I try and stick to IP Telephony here, and unlike my offscreen personality,am almost always serious here. But it is a sunny summer Saturday (not too many of those left, BTW), so I thought I would show my sense of humor by telling you a short, true and funny story.
Written by Russell Shaw, Contributor

I try and stick to IP Telephony here, and unlike my offscreen personality,am almost always serious here. But it is a sunny summer Saturday (not too many of those left, BTW), so I thought I would show my sense of humor by telling you a short, true and funny story.

On Tuesday, I wrote a post entitled "Why E911 acknowledgement PITA factor will help Skype and other softphoners."

I used the term "PITA" to describe why some consumers deluged with VoIP E911 warnings and disclaimers might throw up their hands and then opt for Internet phone services from softphone providers likely not to be subject to the same restrictions.

And I am sure you know what I meant by "PITA."

So last night I am checking one of those blog search engines and ...
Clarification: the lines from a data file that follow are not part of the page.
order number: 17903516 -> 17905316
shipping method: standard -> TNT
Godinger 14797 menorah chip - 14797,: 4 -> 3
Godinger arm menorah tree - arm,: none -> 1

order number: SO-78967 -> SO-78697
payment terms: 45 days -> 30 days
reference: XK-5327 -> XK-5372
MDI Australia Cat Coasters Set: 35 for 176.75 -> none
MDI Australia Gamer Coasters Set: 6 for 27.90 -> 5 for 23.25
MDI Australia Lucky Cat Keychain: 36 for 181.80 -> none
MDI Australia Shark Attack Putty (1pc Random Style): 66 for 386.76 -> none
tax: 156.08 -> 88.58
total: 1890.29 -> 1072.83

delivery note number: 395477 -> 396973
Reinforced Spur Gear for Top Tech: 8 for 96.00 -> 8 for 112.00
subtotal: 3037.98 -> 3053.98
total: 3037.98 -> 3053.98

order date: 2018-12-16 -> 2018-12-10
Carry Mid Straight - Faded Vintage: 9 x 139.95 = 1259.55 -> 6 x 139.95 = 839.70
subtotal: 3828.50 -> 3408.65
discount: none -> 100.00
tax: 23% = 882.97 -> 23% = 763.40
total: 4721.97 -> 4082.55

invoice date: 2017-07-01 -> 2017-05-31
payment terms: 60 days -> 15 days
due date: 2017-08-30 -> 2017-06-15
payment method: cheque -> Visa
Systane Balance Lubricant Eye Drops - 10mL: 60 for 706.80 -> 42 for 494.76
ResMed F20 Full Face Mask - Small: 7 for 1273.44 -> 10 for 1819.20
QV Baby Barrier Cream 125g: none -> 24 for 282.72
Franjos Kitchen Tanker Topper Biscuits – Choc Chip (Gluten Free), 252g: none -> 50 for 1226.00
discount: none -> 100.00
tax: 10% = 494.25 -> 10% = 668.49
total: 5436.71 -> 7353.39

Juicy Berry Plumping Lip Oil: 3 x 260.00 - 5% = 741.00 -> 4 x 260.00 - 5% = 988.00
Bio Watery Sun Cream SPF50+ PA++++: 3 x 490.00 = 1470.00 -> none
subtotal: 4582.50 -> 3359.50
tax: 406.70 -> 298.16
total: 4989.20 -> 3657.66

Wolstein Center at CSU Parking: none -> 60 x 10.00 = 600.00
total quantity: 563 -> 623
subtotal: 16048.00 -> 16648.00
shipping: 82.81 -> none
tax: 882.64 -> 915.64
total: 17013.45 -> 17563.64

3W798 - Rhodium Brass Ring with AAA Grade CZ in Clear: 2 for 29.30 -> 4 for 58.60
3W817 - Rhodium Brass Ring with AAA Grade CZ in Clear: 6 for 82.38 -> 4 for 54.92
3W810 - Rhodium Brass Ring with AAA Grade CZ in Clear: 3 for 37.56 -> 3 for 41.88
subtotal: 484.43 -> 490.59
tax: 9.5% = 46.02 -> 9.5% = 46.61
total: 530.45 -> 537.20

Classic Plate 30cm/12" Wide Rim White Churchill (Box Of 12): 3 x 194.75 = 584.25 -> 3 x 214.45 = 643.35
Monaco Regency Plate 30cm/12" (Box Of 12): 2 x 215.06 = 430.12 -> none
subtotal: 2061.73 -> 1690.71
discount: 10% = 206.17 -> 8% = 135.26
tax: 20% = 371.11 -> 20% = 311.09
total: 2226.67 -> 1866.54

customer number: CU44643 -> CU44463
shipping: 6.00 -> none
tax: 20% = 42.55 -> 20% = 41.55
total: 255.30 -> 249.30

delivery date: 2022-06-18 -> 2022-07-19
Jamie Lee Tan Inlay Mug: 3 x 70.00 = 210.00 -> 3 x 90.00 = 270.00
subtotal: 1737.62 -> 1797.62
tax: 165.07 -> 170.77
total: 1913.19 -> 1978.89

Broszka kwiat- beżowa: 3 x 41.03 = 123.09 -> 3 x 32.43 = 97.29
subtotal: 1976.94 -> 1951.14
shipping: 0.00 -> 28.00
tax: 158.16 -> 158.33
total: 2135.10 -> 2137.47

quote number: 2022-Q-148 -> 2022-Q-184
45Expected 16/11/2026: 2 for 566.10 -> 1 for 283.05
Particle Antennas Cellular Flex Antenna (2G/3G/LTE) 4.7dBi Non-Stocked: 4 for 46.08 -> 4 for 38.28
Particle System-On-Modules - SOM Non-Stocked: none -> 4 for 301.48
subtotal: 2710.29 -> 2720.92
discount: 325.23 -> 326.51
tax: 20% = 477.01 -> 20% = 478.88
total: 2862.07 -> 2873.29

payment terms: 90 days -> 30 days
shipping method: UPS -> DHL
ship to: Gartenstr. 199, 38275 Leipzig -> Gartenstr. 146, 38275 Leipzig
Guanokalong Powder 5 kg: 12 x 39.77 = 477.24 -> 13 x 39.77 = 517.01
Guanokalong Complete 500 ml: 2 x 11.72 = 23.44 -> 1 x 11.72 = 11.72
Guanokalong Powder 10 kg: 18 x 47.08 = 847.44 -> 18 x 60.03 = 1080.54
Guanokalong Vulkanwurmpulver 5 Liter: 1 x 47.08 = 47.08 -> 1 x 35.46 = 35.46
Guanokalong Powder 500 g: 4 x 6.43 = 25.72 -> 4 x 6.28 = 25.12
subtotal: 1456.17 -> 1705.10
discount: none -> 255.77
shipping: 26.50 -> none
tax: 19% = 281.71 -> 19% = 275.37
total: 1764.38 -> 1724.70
OK, I should explain something first. Here in the blog world, we are familiar with Blog "scrapers." These are not real blogs with original postings, but blogs that search the Blogosphere and Web for certain keywords. Then, when these scrapers find a Blog post or thread with that keyword, they post it.

I am of two minds about this. If they mark the post with a link to the blog they scraped it from, I suppose that doesn't hurt. But sometimes these "resources" are in business only to get Google AdSense dollars from clicks spawned by the outside blog entries they scoop up.

So back to last night. I am searching for recent blog pickups of some of my posts when I come across an interesting Blog called Bread Lovers.

For the record, I am a "bread lover." So I click on the Bread Lovers page cited in my Blog search engine results page, and I come up with a description of, and a link to my E911 PITA post.

I guess that whoever is doing Bread Lovers has a script set up to look for all occurrences of the word "pita." As in "pita bread," of course.

And, judging by the ads they pulled down, maybe they are making some bread, too.

What would really be a "PITA" is if Bread Lovers finds and indexes this post you've just read.